Sure, Linda. We're thinking a lot about that. We don't really think we bring anything to solar that -- what things does Pembina bring to solar, not much. To wind limited again. And hence, we're partnering with people rather than building wind ourselves. But when it comes to carbon capture, we are running a pilot at Redwater, that's early stages to capture the CO2 from Redwater to see how all that works. We do currently already produce hydrogen. So that's within the skill set. So the whole -- that whole field of electric generation from gas and then sequestering it and we're good at all parts of that. A carbon capture system is really an aiming train that we have and operate the transportation, I think, through pipes that speaks for itself. And then the injection, the industry has been injecting acid gas for decades. So we're really good at that. So we have all the skills. And you're right, we do have a great footprint, great right-of-way that we can leverage. So we're thinking a lot about that. And when you think about supplying CO2 to EORs, most of the great EOR targets are within our footprint. And so if -- whether we do it or someone else inject CO2 into the Cardium, which is one of the best reservoirs are up in Swan Hills or down in Bonnie Glen area. That all gets returned tripped on our facility. So we kind of have an advantage in that area, and we're -- it's one of the things to spending a lot of time on right now.
Maybe also on a slightly separate note. You mentioned that you're reviewing your hedging profile. There's a lot of change going on in the industry, and there's a lot of change in your asset mix as well with your recent LPG export capabilities being quite notable on that front. Can you talk about how the hedging might evolve to reflect all of these changes going on? And whether that might create opportunities to either increase your exposure as you integrate along the value chain to commodity prices or reconsider your financial guard yields and the level of contracting that's appropriate.

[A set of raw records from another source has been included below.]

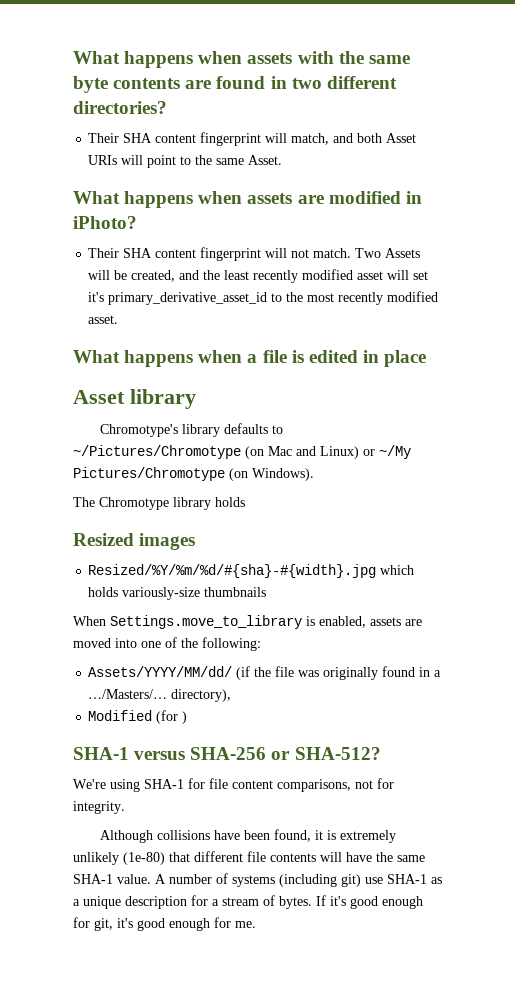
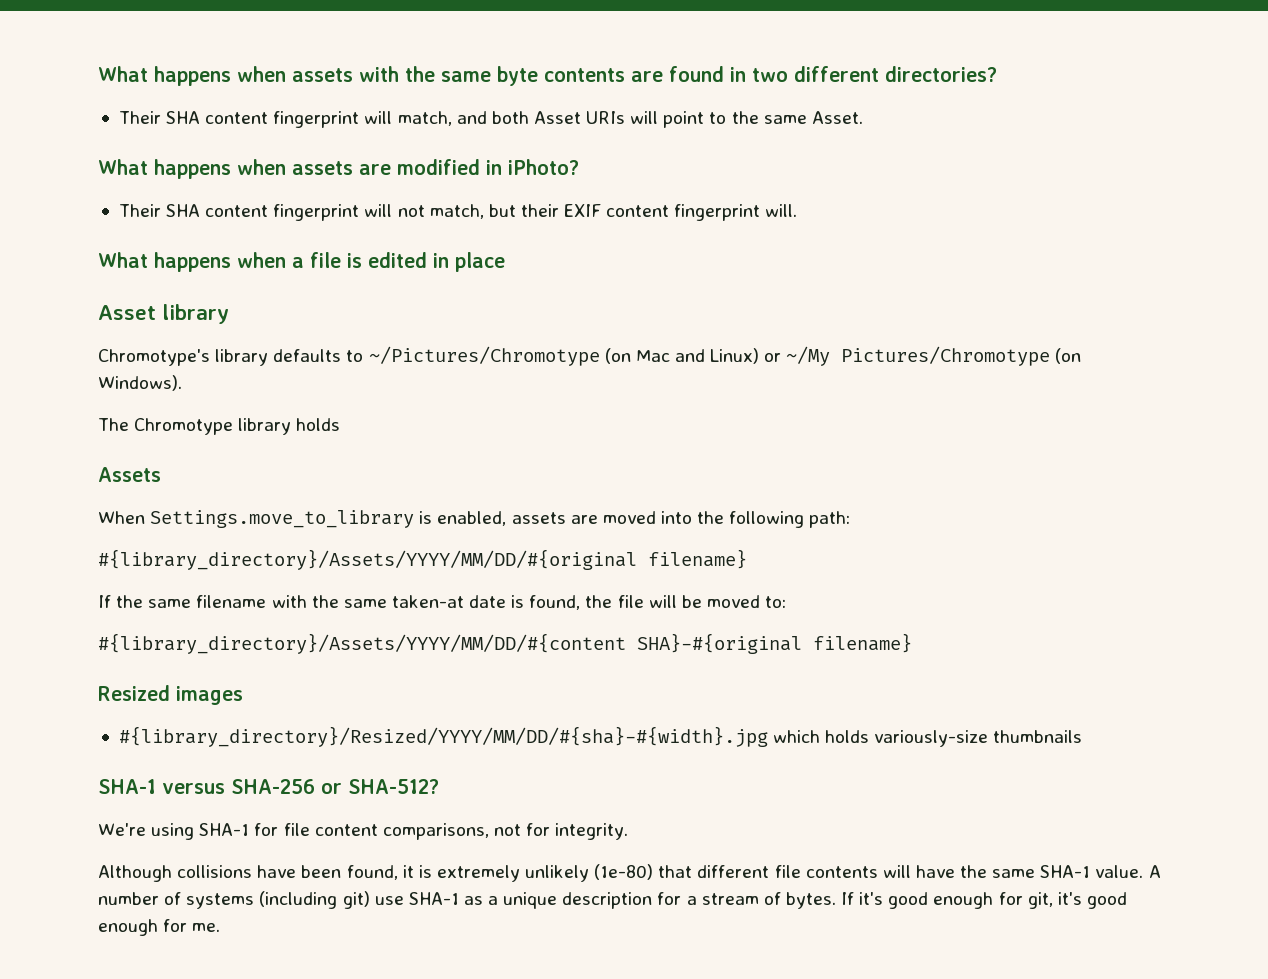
[313,248,421,258] [88,269,429,283] [88,291,439,305] [88,315,119,324] match. Two Assets will be created, and the least recently modified asset will set it's primary_derivative_asset_id to the most recently modified asset. -> [429,204,798,221] match, but their EXIF content fingerprint will.
[73,533,196,550] [88,564,415,578] [88,587,267,600] Resized images // Resized/%Y/%m/%d/#{sha}-#{width}.jpg which holds variously-size thumbnails -> [98,467,161,482] Assets
[141,637,261,651] [88,666,442,680] [88,689,232,702] [88,710,188,724] one of the following: // Assets/YYYY/MM/dd/ (if the file was originally found in a …/Masters/… directory), // Modified (for ) -> [697,511,851,528] [98,549,747,570] [98,595,787,610] [98,633,912,654] [98,685,243,705] [118,726,1083,747] the following path: // #{library_directory}/Assets/YYYY/MM/DD/#{original filename} // If the same filename with the same taken-at date is found, the file will be moved to: // #{library_directory}/Assets/YYYY/MM/DD/#{content SHA}-#{original filename} // Resized images // #{library_directory}/Resized/YYYY/MM/DD/#{sha}-#{width}.jpg which holds variously-size thumbnails

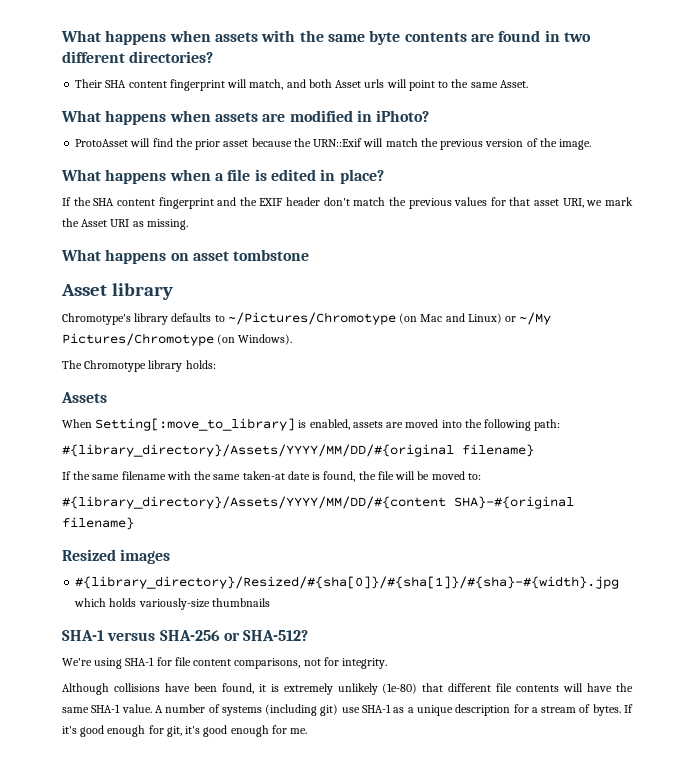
[586,111,626,124] URIs -> [364,79,385,88] urls
[118,204,798,221] Their SHA content fingerprint will not match, but their EXIF content fingerprint will. -> [75,138,592,150] ProtoAsset will find the prior asset because the URN::Exif will match the previous version of the image.
[455,252,505,272] place -> [339,169,384,184] [62,197,634,209] [62,218,188,230] [61,249,310,264] place? // If the SHA content fingerprint and the EXIF header don't match the previous values for that asset URI, we mark the Asset URI as missing. // What happens on asset tombstone
[296,418,341,431] holds -> [185,360,216,369] holds:
[150,510,415,528] Settings.move_to_library -> [95,418,296,431] Setting[:move_to_library]
[118,726,768,747] #{library_directory}/Resized/YYYY/MM/DD/#{sha}-#{width}.jpg -> [75,576,620,589] #{library_directory}/Resized/#{sha[0]}/#{sha[1]}/#{sha}-#{width}.jpg

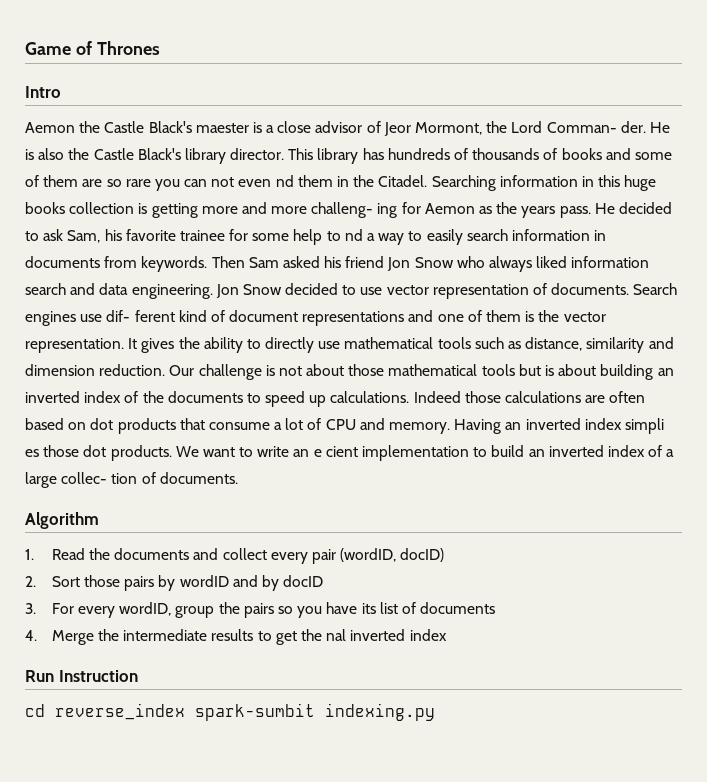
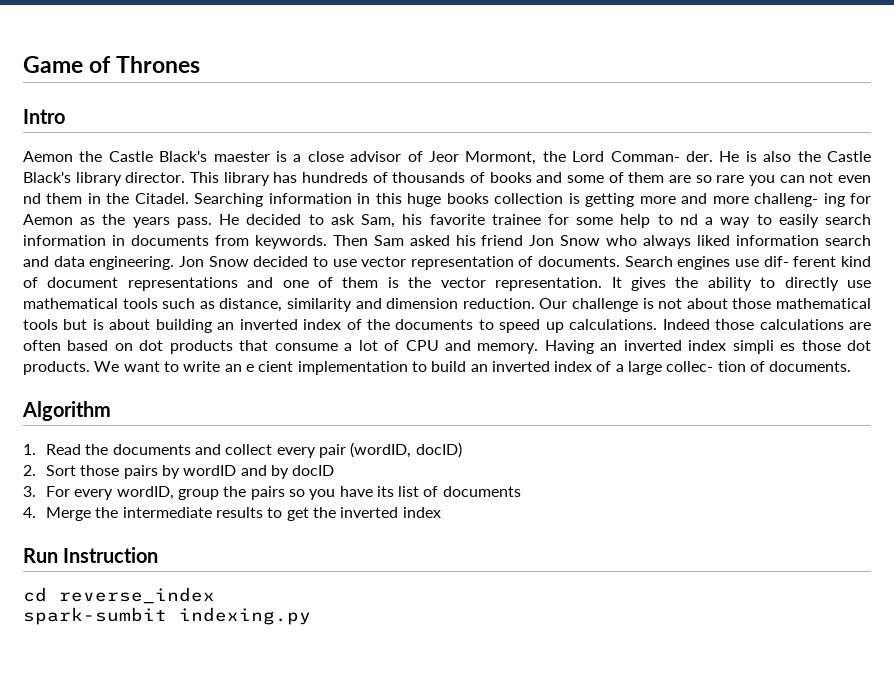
[326,629,347,641] nal -> (336, 512) none
(185, 711) none -> (215, 595) //

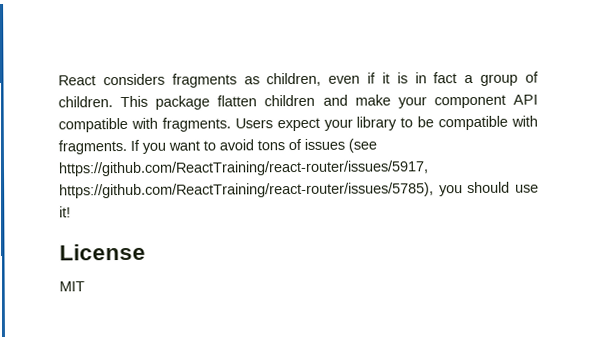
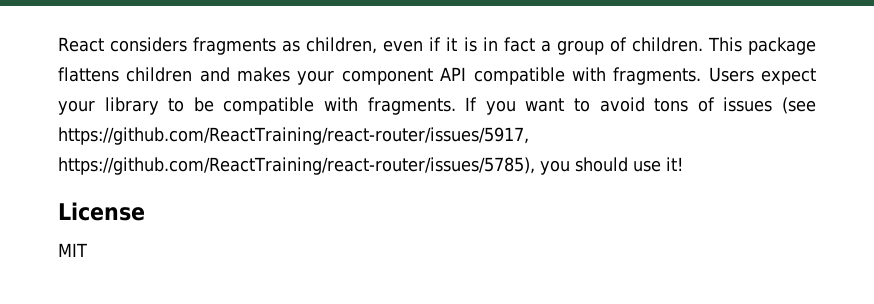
[217,95,258,107] flatten -> [58,67,119,82] flattens
[354,94,391,106] make -> [237,67,291,82] makes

We like our guardrail still. We just recently finished a strategy session with our Board. They're very supportive and I look forward to the AGM kind of reviewing all that this afternoon. But those guardrails served us really, really well. I mean, we pretty much hit our midpoint of our guidance and set -- if you zoom out, we actually had a record year for EBITDA last year, and that's really the diversification, the guardrails and all those things. So very pleased with how that served us. And sometimes, it bites you like with our first quarter hedging losses. But we get paid to produce steady and growing dividends, and we're good at that. And that's why people buy the stock. So we're going to keep going. As it relates to hedging and Rupert, recall, only 1/4 of those volumes are our proprietary volumes, 3 quarters through our marketing pool, our producer volumes. So they're the ones who are going to get this great pay price. We'll get some. They'll get a lot. And we differentiate ourselves, I think, from competition by bringing customers markets, customer volumes to markets rather than just our own. And that will start to flow through, and there's going to be some smiles on people's faces when they get the pay netback. So there isn't really a ton of incremental hedging to do there, on Rupert. From our perspective, it's just a nice diversification beyond Edmonton, Sarnia, Conway and Belvieu, just have this brand-new new market. And our off-taker reflects the way we want to go, it's to slowly go more global and have some demand for customers.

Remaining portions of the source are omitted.